Survived. Not the greatest descriptor of the holiday commonly known as Thanksgiving and also-known-as Genocide of Indigenous Peoples’ Day. I carefully call it (on better days) Thanks-Giving Day. My attempt at sidestepping the carnage and despicable acts of the past and present day by my species.
My surviving Thursday’s holiday had little to do with the above controversy. Actually no one other than me even brought the topic into the light of day. And when I did broach the topic, was quickly disabused of the possibility of having an open-hearted and open-minded dialogue. But. Not the cause of the survival topic of the day. That cause ~ the causes were wholly and utterly claimed by my very own self and my family.

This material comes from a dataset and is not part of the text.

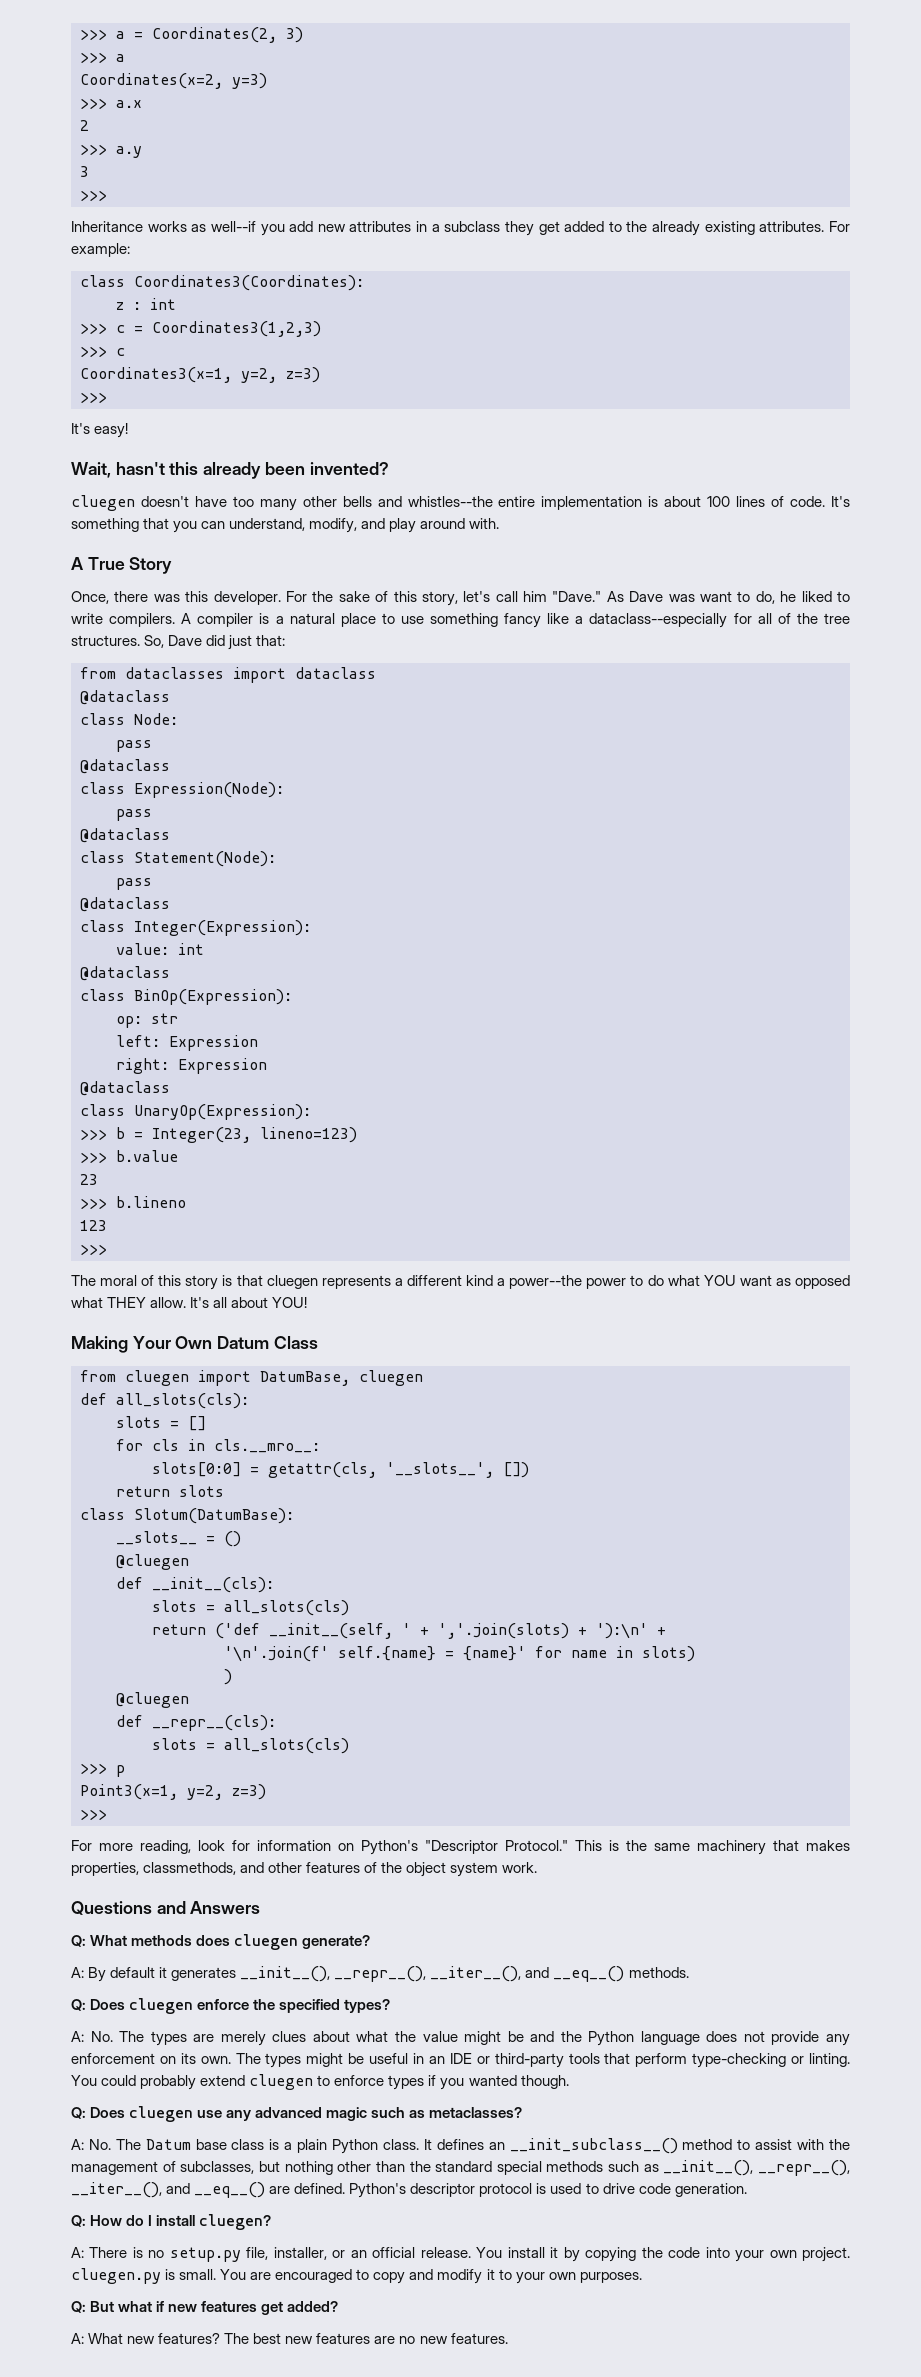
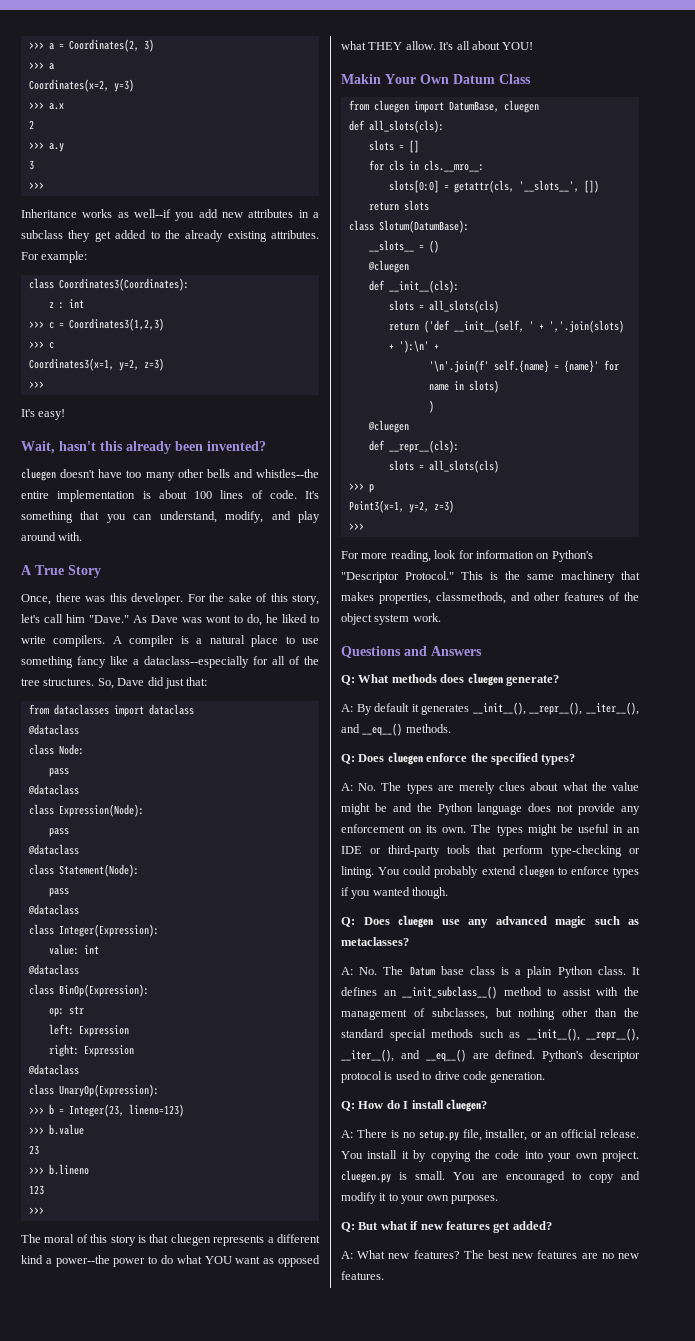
[700,591,733,602] want -> [206,615,231,623] wont
[71,1336,128,1353] Making -> [341,74,381,84] Makin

Survived. Indeed. Such a conundrum this survival of family who come together for the main purpose of embracing one another ~ to rejoice and give thanks for the abundance in our lives ~ to hang tight together as a family unit ~ a clan ~ our kin. What’s to survive out of such down to earth authentic rejoicing? How hard can cooking, feasting, imbibing, and conversing with one’s own clan be? For Cripe’s sake! Good Gawd! Lordy Lord Lord. And a hearty WTH and a few WTF’s thrown in for good measure!
Love ’em. Honest. I do. AND. Who the hell are these aggravating non-like-minded aliens whom I spent the holiday with? Mostly rejoicing and Giving-Thanks when finally released from the Famdamily Zoo. Good GD thing that I am not the one and only sane one in the mix. At least no one accused me of that one. Good thing as I was too busy wearing my Family Dunce Cap that reads “Too Sensitive” in the front and “Can’t You Take a Joke?” in the back.
Bring on Santa in his Big Furry Red Suit.